The Strait of Hormuz dimension deserves direct attention. Iran does not need to win militarily to destabilize global commerce. It only needs to mine the strait, threaten shipping, and raise transit costs. The US reports it has destroyed 16 Iranian minelayers. That is not reassurance — it is confirmation that the threat is active and ongoing. The LNG tankers already rerouting from Europe to Asia are the market's honest assessment of the risk.

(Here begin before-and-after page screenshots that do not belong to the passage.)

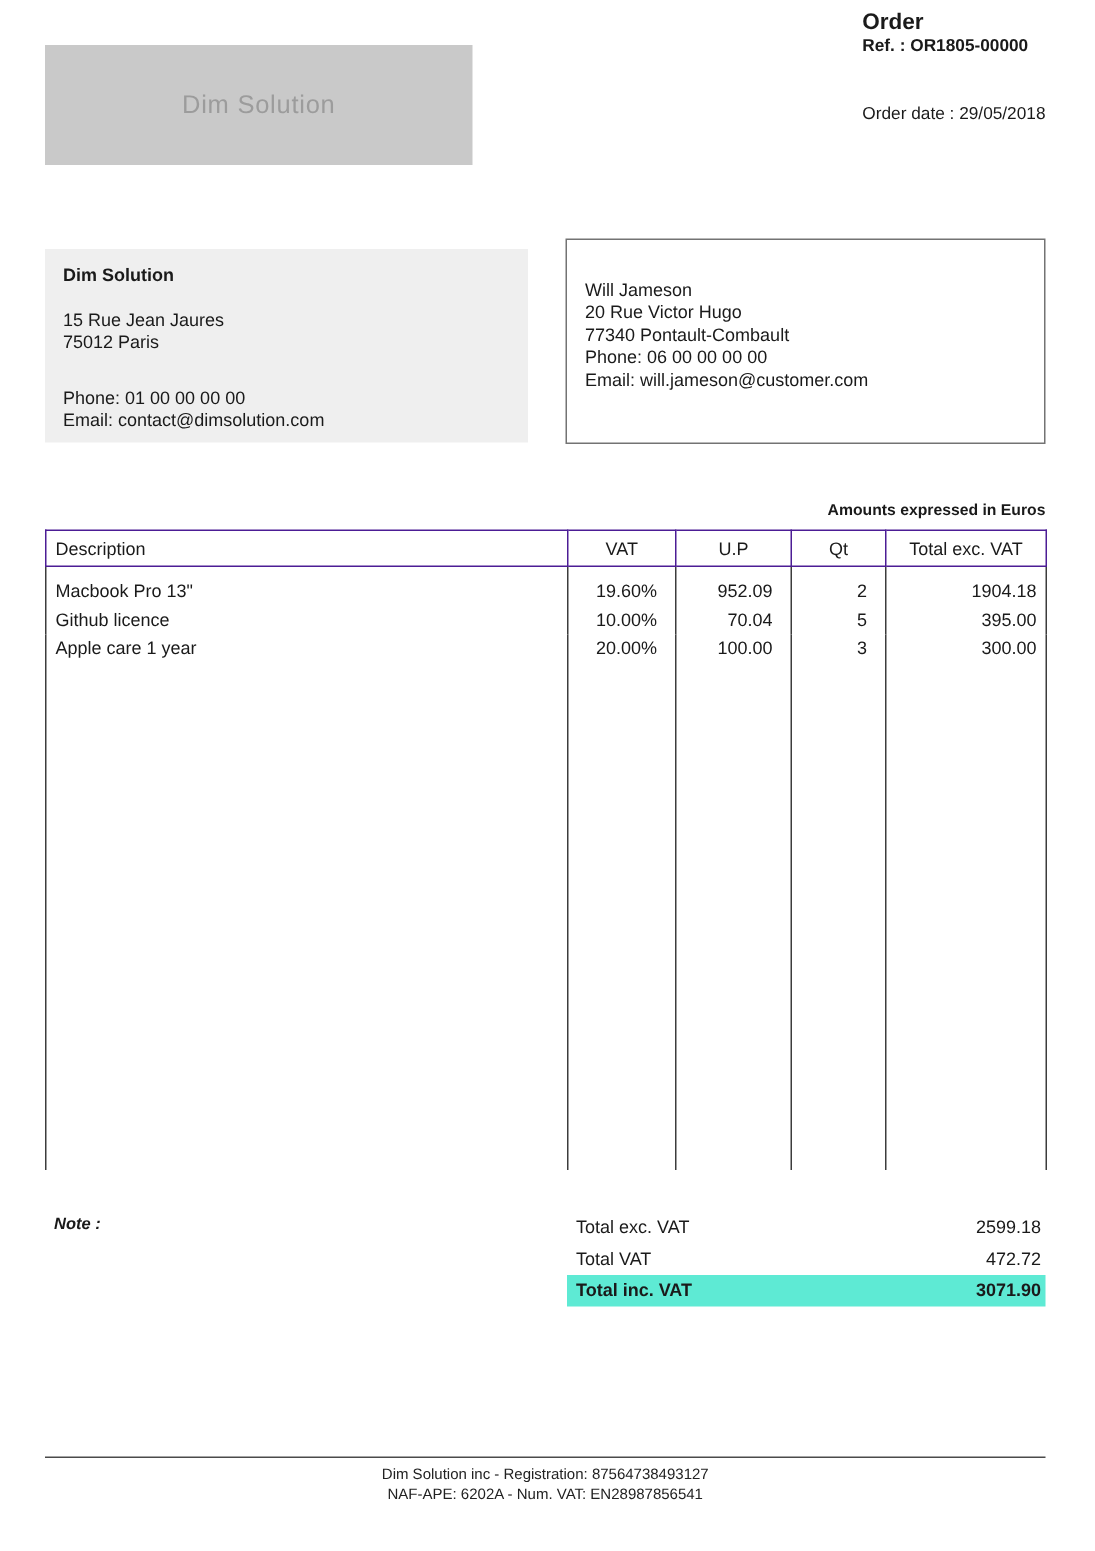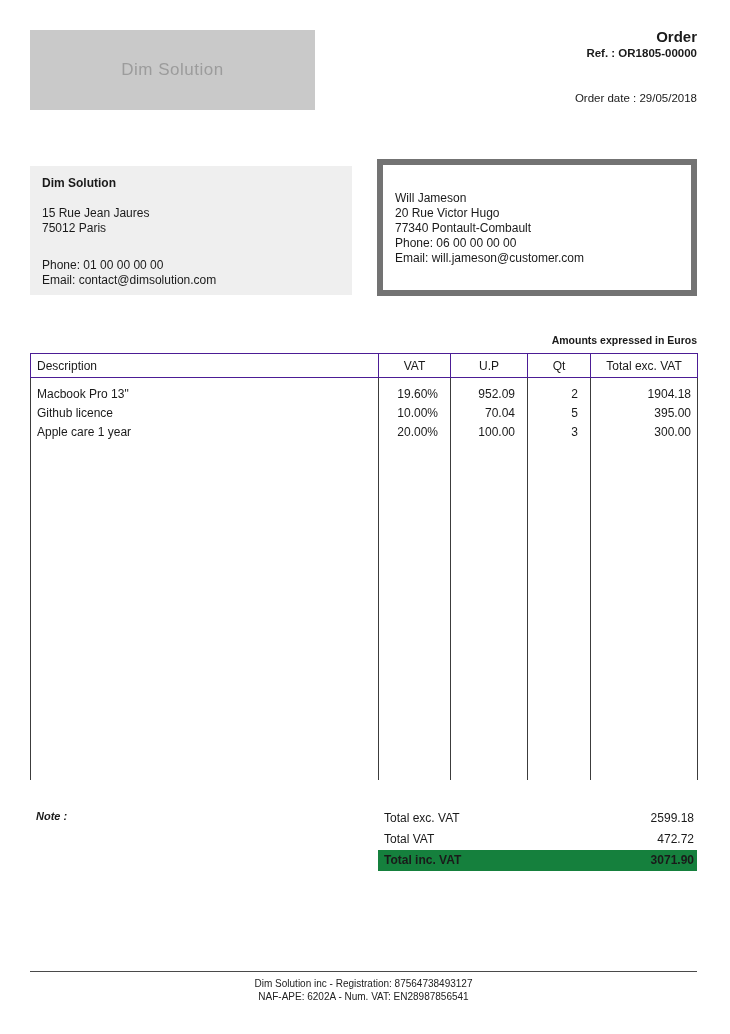"Order" .order-header { text-align: right -> none; top: 29px -> 7px }
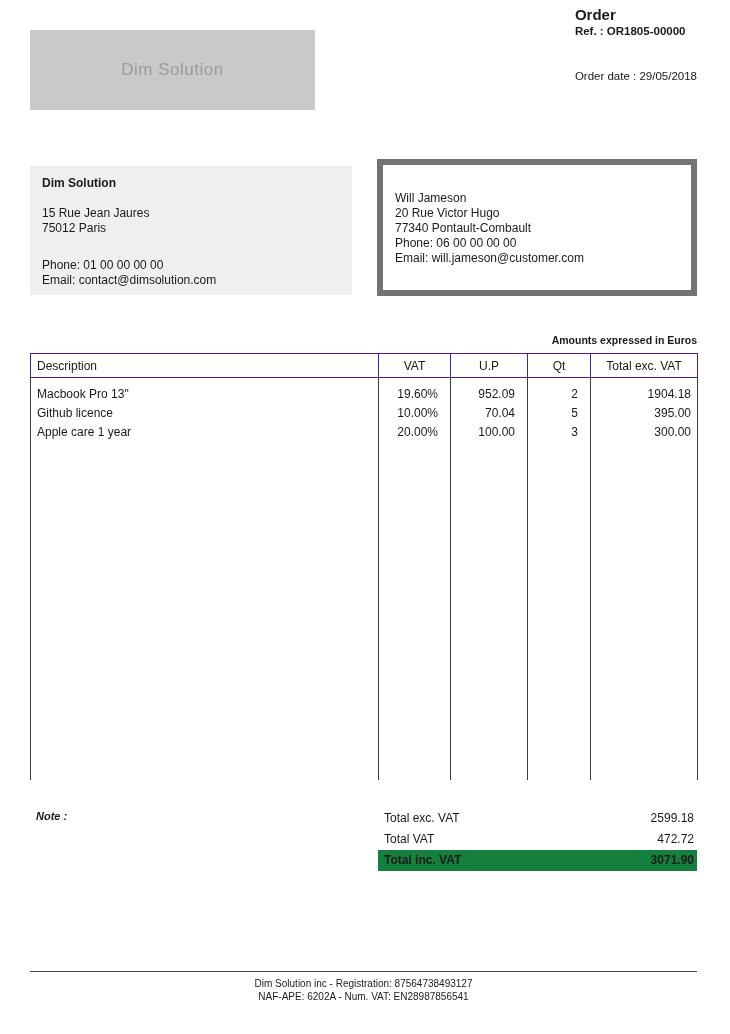"Will Jameson" .customer-box { border: 6px solid #737373 -> 1px solid #737373 }
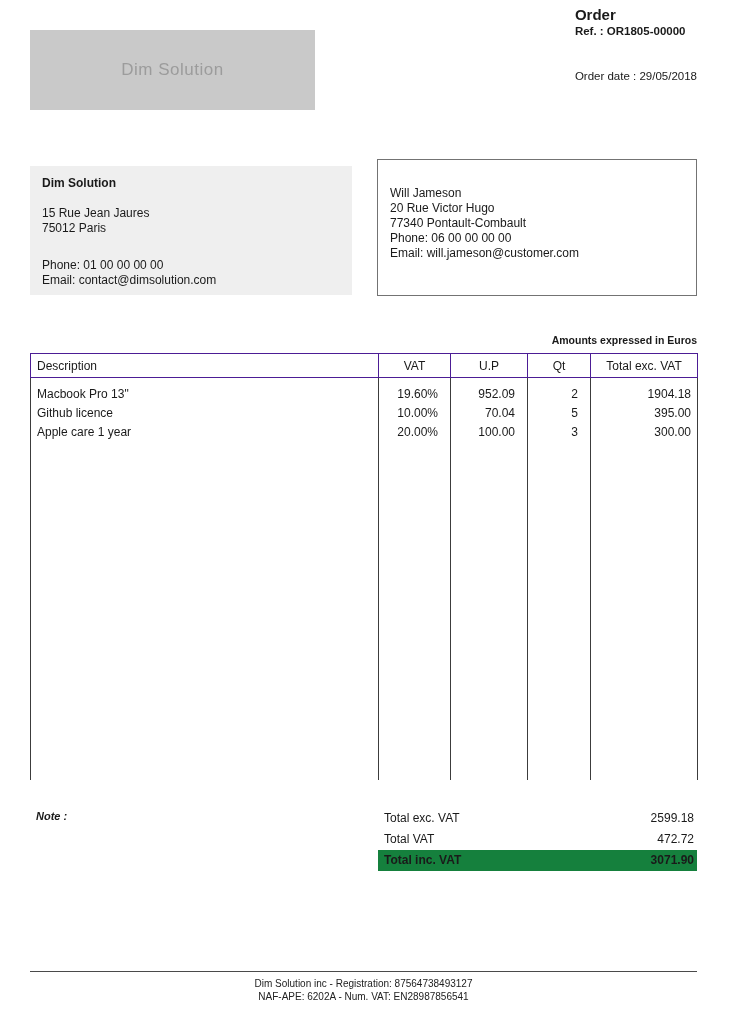"Total inc. VAT" .totals-row.grand { background: #15803d -> #5eead4 }
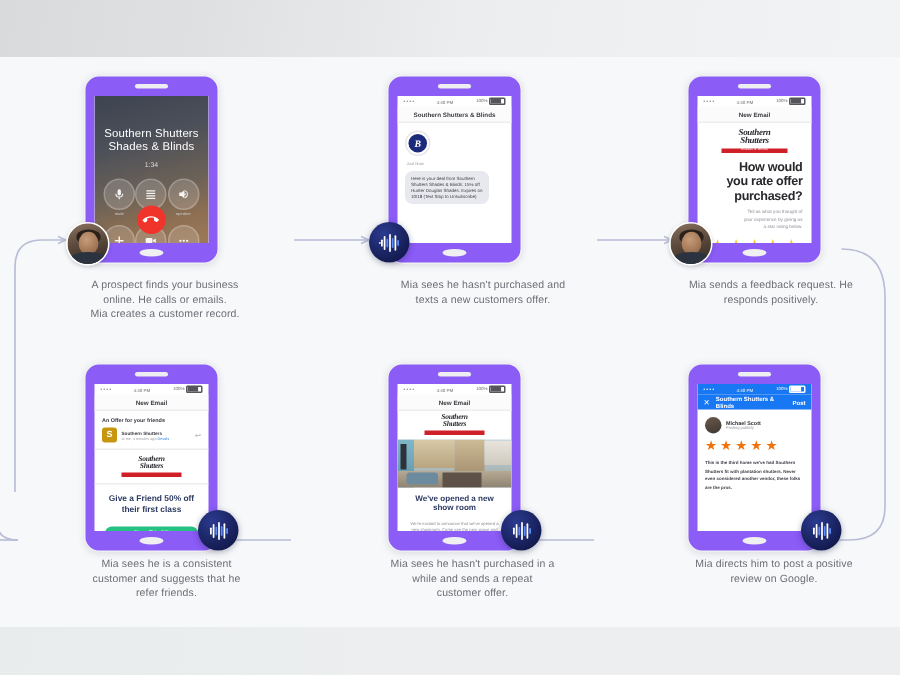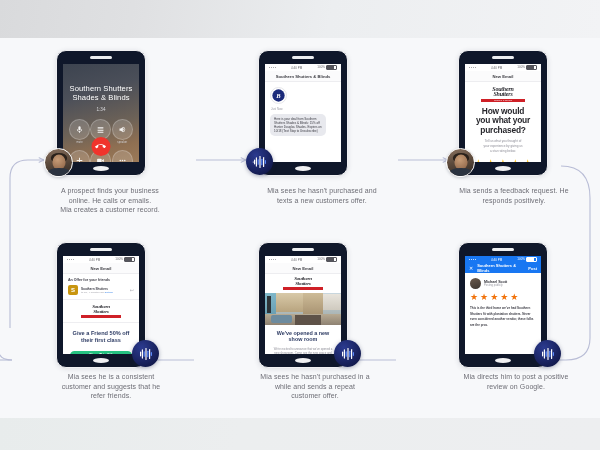"Southern Shutters" .phone { background: #0f172a -> #8b5cf6 }
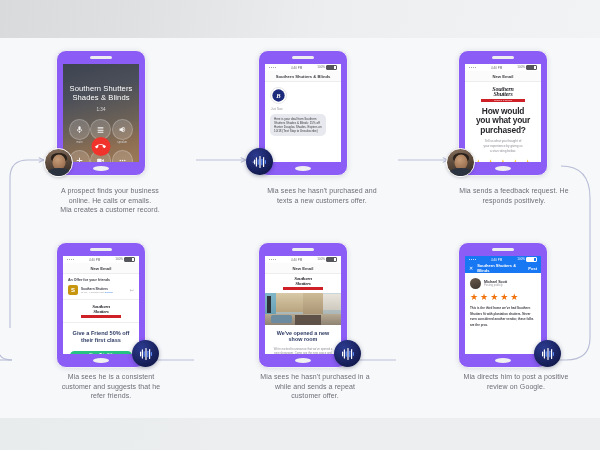"How would" .rate-wrap { text-align: center -> right }
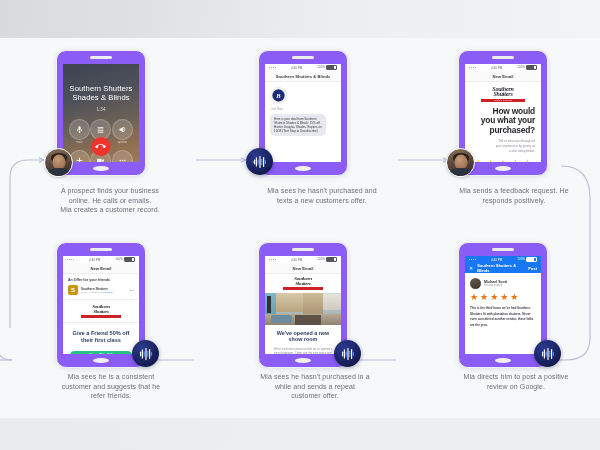"you what your" div { text: what your -> rate offer }
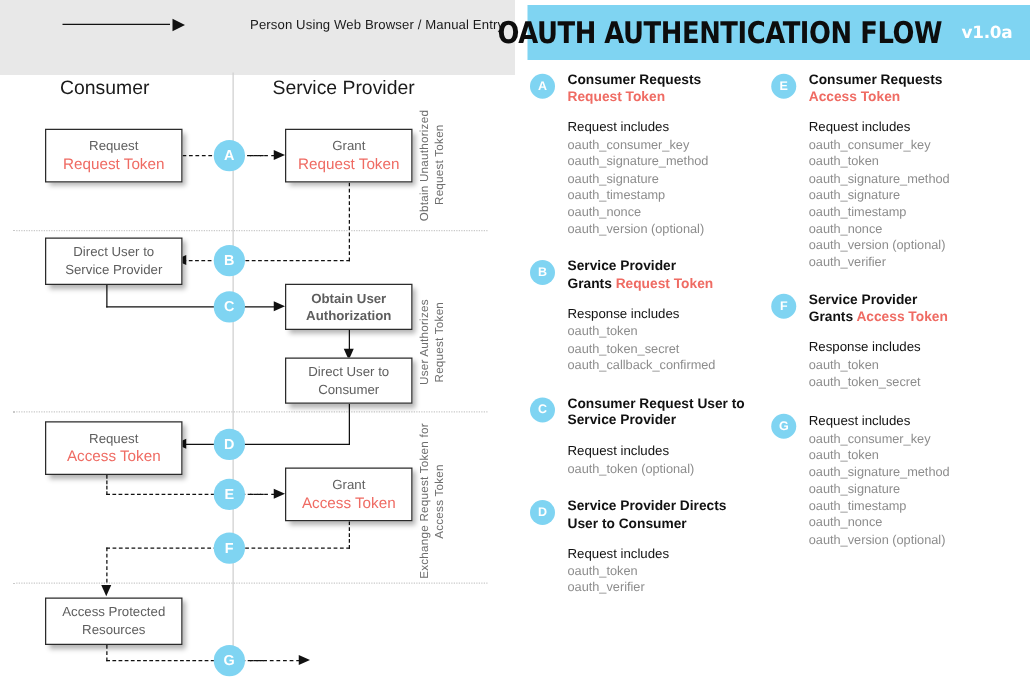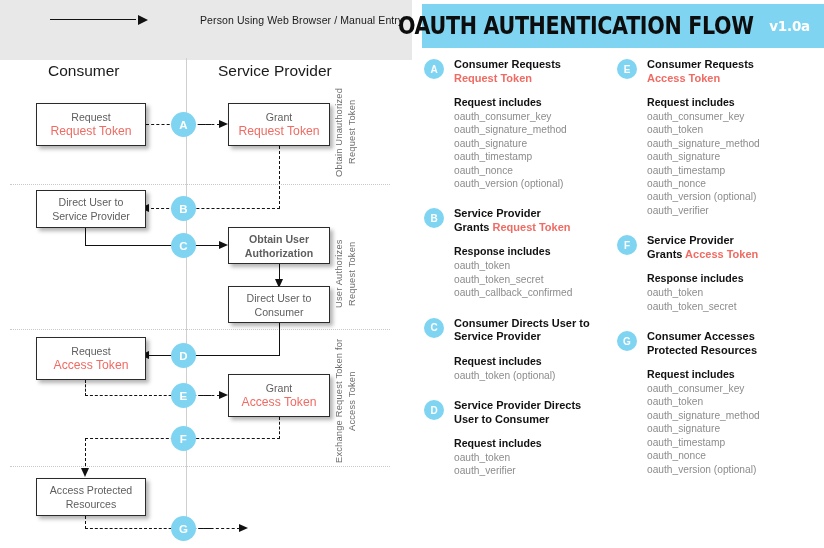"Request includes" .spec-sub { font-weight: bold -> normal }
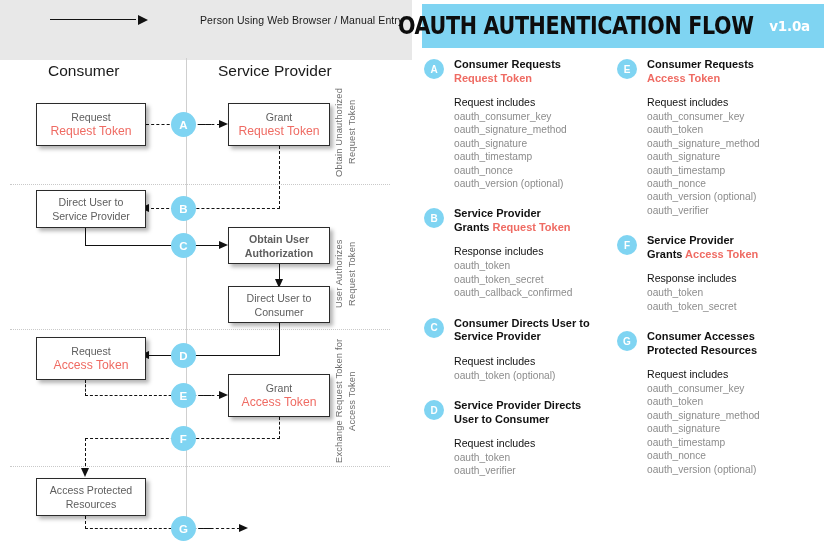"Consumer Directs User to" span { text: Directs -> Request }
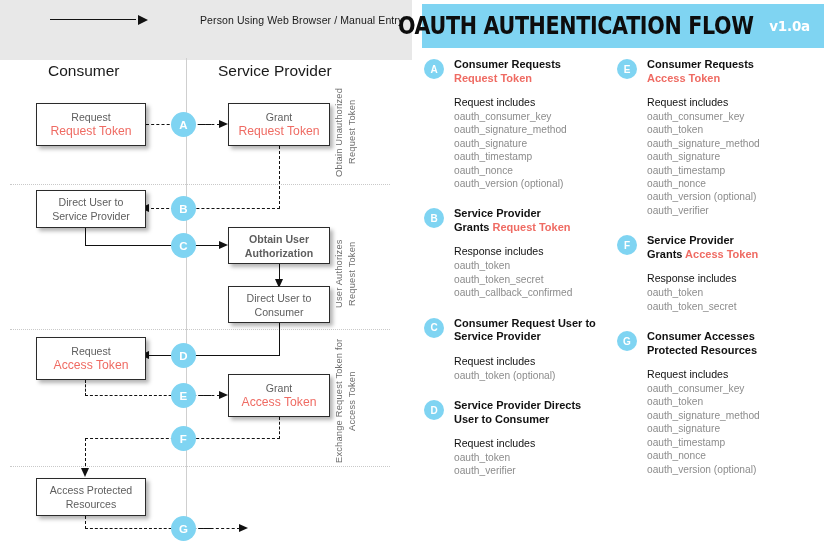"Consumer Accesses" div.spec-title { html: <div><span>Consumer Accesses Protected Resources</span></div> -> none }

Trump is scheduled to visit Beijing starting on March 31. This diplomatic visit to the Middle Kingdom is the most consequential signal inside all of this noise. A presidential visit to China while actively engaged in the Middle East conflict tells you something essential: Washington is managing its great power relationships carefully and does not want a two-front strategic environment. That visit will reshape the trade, technology, and geopolitical operating environment for the rest of 2026. Every company with US-China exposure should be watching the agenda, the tone, and what does not get said.

Three concrete implications for executives reading this today.

First, energy costs are not a short-term problem. They are a structural repricing that will shadow your cost base into 2027. Model it explicitly. Saudi Aramco's CEO used the word "catastrophic" if the Iran war drags on. He does not use language carelessly.

Second, the expansion of executive power documented in the Washington Post this week is not temporary. The president has started a war and levied sweeping tariffs, marking a major expansion of executive power at the expense of the legislative branch. Congress has ceded war authority and tariff authority to the White House with minimal resistance. That means policy can move faster, with less predictability, and with fewer legislative circuit breakers than your government affairs team is probably modeling. Update the assumption.

Third, supply chain repositioning is no longer a planning exercise. Apple now makes about 25% of iPhones in India after its China pivot. The company assembled about 55 million iPhones in India in 2025, up from 36 million a year earlier, with India's share of the total increasing rapidly. The companies that moved early are building durable cost and resilience advantages. The window is open — but it is not unlimited.

The war in Iran will end eventually. However, the volatility of global commerce will not end. The conflict has accelerated: energy market instability, allied fragmentation, executive branch unilateralism, and the great-power realignment are evident in every headline this week.

Enjoy the ride + plan accordingly.

-Marc

*****

Marc A. Ross is a geopolitical strategist and the founder of Caracal Global, a fractional Chief Geopolitical Officer service for Fortune 1000 companies and private equity firms. He publishes the Caracal Global Daily — what a Chief Geopolitical Officer monitors every morning. Subscribe at caracal.global/contact.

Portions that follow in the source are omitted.